(Front-end code edit data)
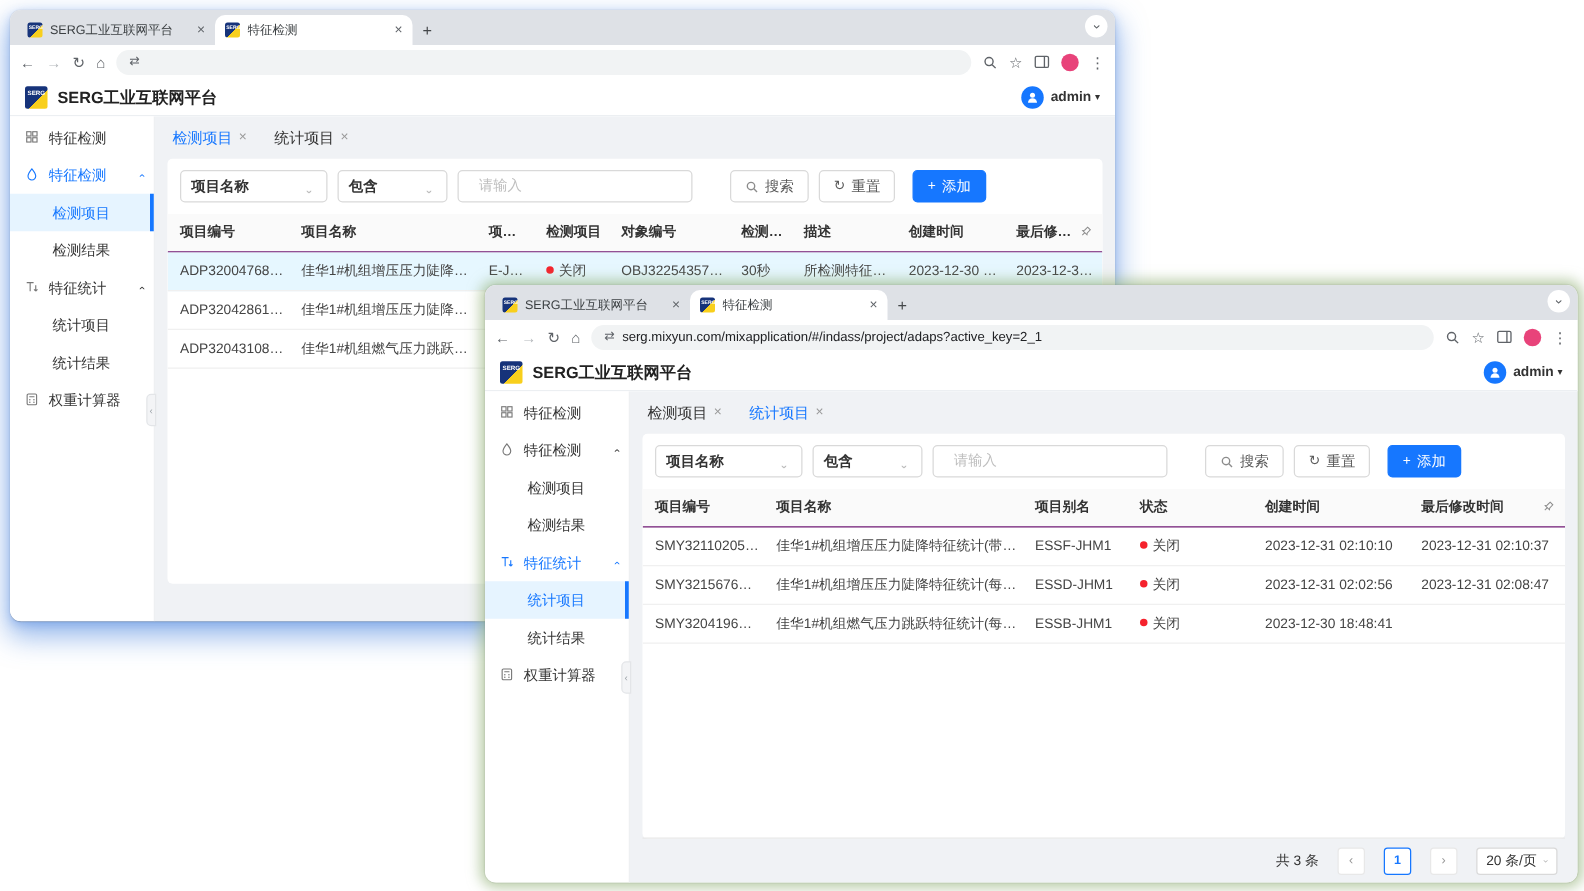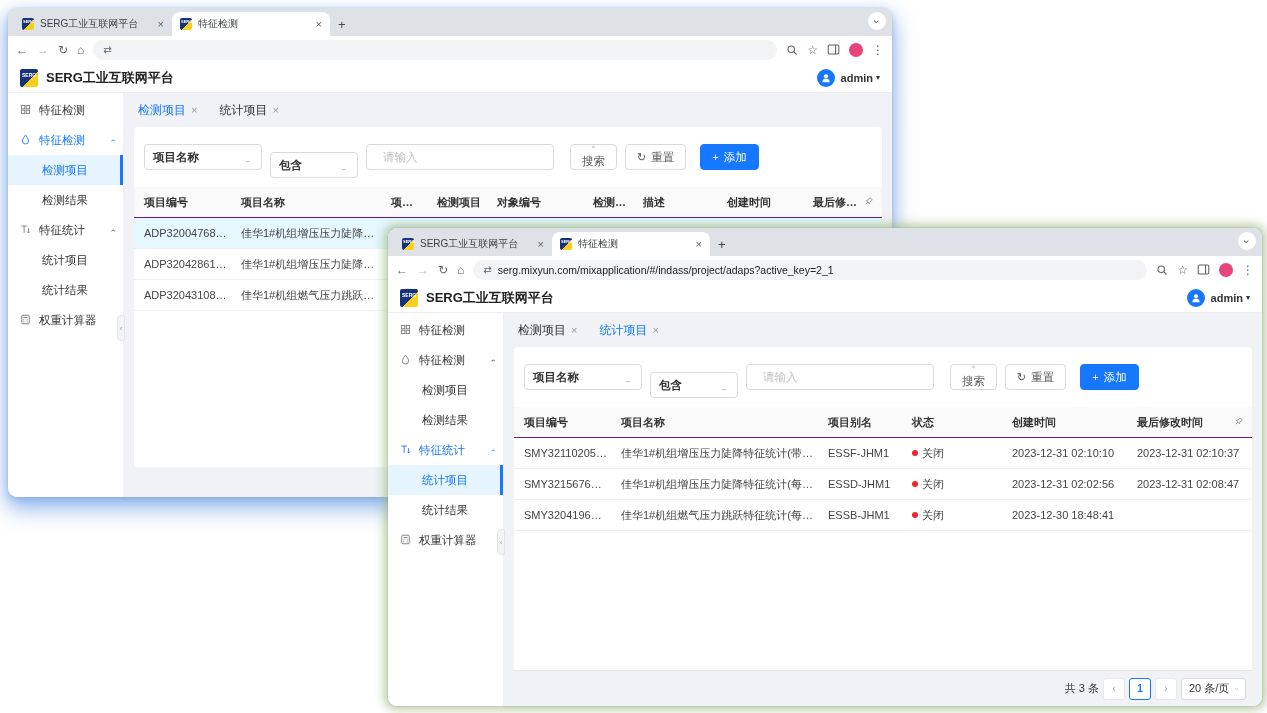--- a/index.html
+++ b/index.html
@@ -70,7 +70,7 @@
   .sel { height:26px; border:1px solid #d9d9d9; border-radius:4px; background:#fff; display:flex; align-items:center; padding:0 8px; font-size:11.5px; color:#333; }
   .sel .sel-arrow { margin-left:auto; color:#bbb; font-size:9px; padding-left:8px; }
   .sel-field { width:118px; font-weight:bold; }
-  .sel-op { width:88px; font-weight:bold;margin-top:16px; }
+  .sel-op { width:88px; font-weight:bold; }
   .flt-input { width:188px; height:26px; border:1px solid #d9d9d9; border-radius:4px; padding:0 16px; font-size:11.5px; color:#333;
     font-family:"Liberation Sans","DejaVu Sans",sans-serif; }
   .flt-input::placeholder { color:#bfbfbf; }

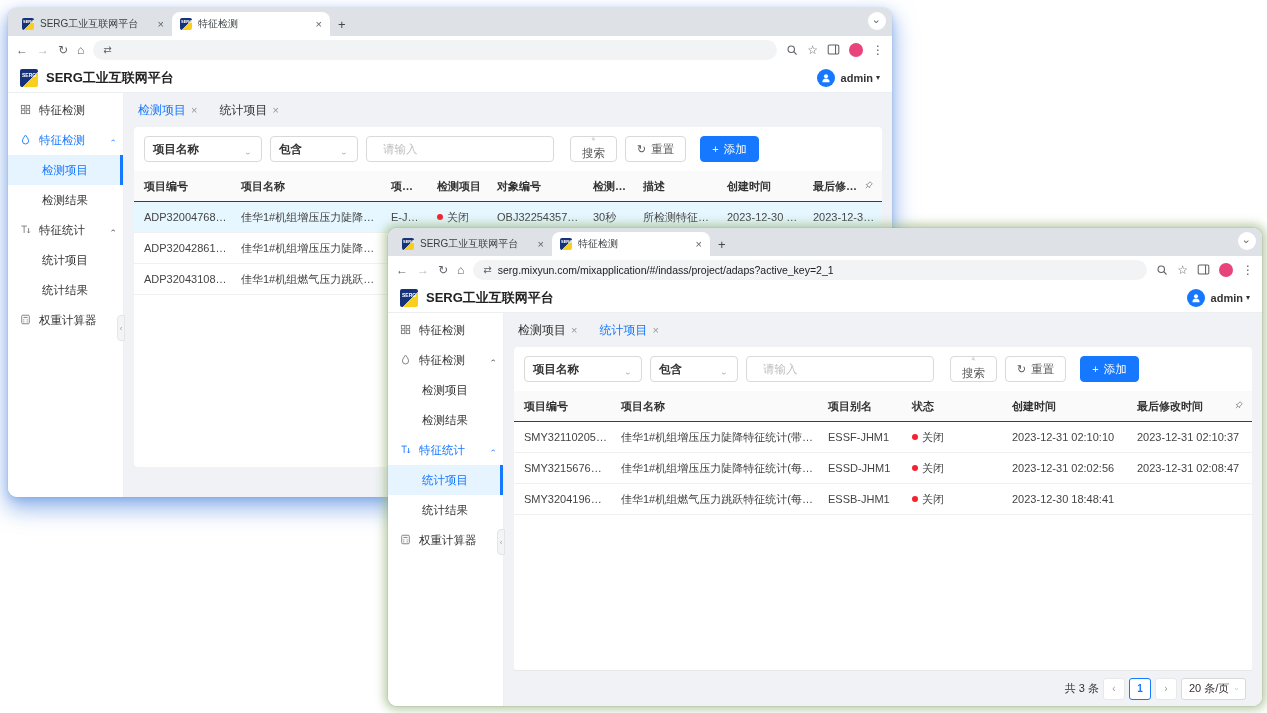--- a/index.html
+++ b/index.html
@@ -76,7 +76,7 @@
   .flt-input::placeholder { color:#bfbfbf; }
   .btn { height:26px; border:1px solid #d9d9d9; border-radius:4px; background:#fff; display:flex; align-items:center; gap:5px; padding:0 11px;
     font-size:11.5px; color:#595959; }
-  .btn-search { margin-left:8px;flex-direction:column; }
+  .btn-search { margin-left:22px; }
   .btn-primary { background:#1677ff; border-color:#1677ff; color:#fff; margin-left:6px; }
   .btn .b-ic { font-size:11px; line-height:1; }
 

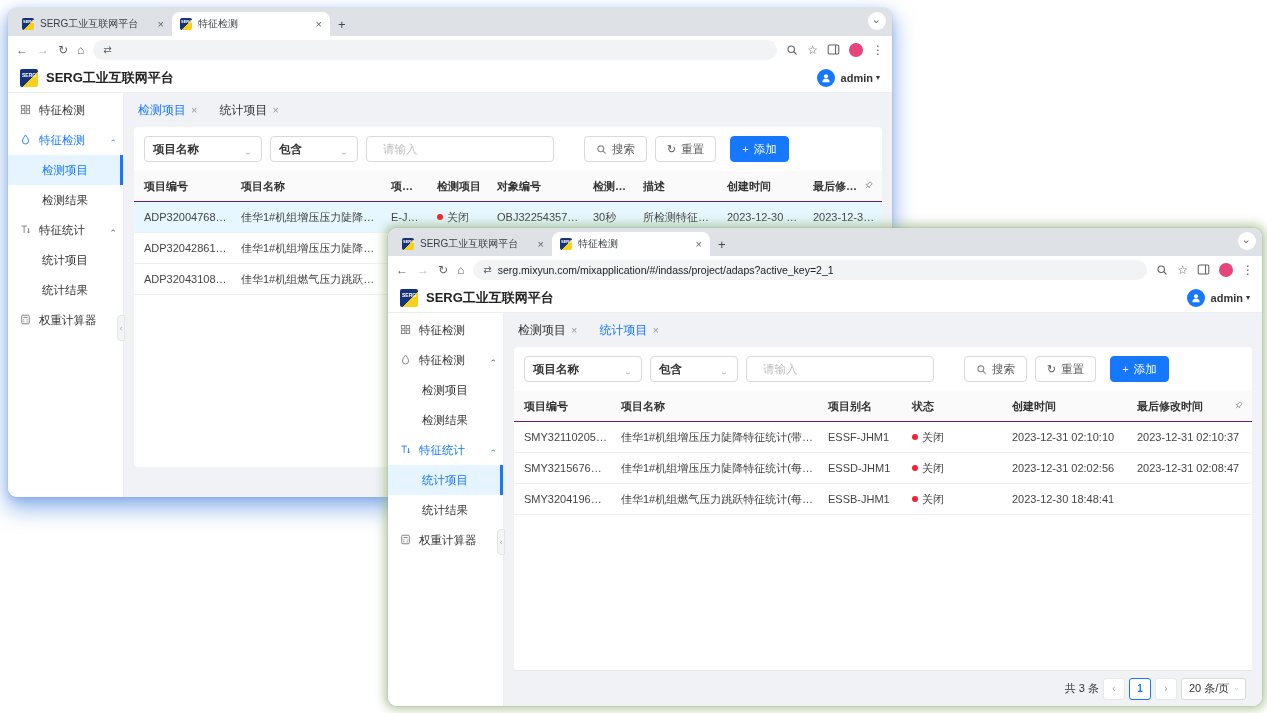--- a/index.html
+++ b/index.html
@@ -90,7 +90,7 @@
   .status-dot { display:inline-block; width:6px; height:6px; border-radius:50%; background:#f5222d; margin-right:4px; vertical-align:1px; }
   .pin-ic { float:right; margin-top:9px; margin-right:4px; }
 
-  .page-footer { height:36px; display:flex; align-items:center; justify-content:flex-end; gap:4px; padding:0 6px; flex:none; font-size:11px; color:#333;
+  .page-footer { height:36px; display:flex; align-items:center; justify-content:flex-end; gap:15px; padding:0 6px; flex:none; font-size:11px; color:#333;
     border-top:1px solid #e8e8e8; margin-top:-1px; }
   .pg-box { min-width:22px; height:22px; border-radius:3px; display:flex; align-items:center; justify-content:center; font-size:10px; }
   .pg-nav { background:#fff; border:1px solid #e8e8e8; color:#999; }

...

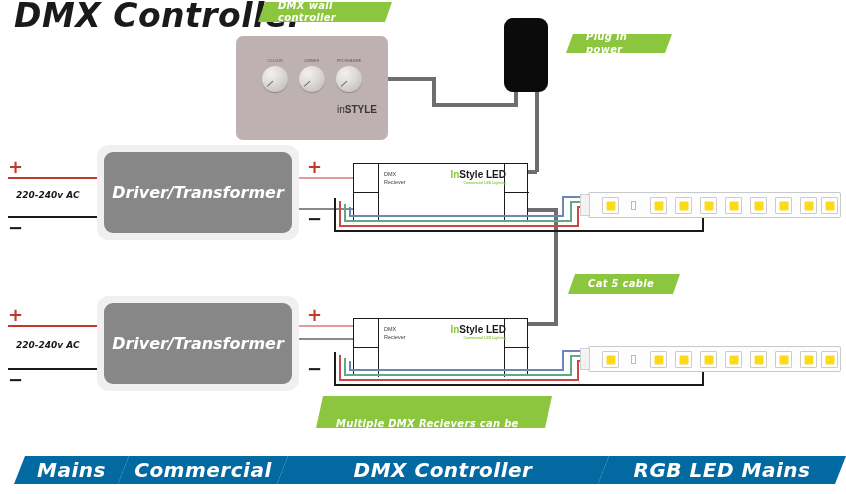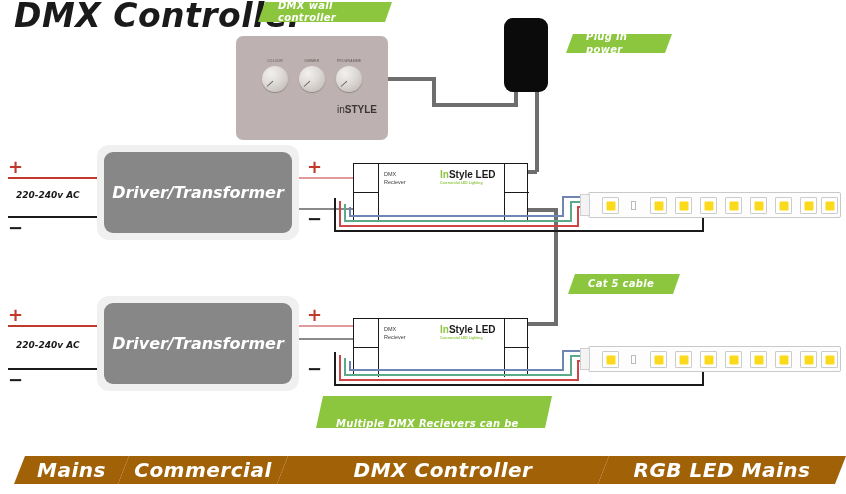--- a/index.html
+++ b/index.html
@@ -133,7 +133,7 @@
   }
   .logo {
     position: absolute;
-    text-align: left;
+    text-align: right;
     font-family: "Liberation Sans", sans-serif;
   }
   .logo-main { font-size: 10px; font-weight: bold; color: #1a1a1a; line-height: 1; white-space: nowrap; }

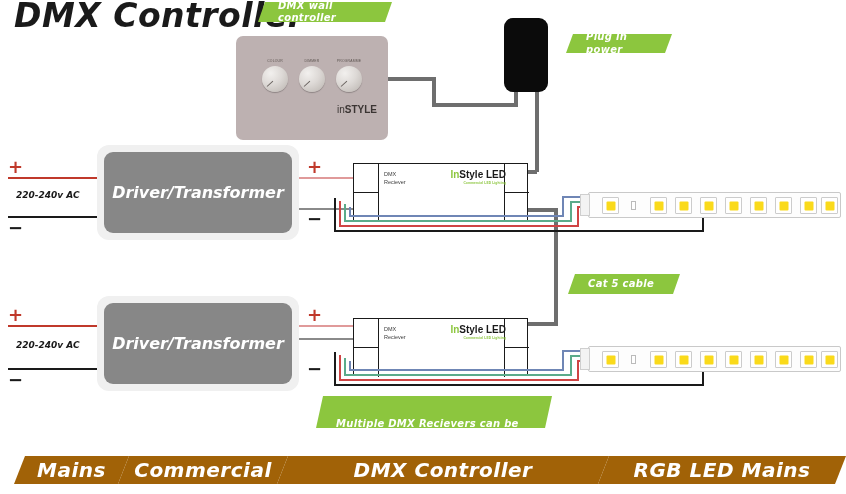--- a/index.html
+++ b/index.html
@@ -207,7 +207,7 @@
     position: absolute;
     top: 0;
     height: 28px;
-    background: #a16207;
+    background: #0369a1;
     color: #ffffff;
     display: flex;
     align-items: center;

WORK TO BE COMPLETED
Copy out each line carrying the string "content" from the data.

WRITTEN ANSWER
-  .page-footer { height:36px; display:flex; align-items:center; justify-content:flex-end; gap:4px; padding:0 6px; flex:none; font-size:11px; color:#333;
+  .page-footer { height:36px; display:flex; align-items:center; justify-content:flex-end; gap:15px; padding:0 6px; flex:none; font-size:11px; color:#333;
   .pg-box { min-width:22px; height:22px; border-radius:3px; display:flex; align-items:center; justify-content:center; font-size:10px; }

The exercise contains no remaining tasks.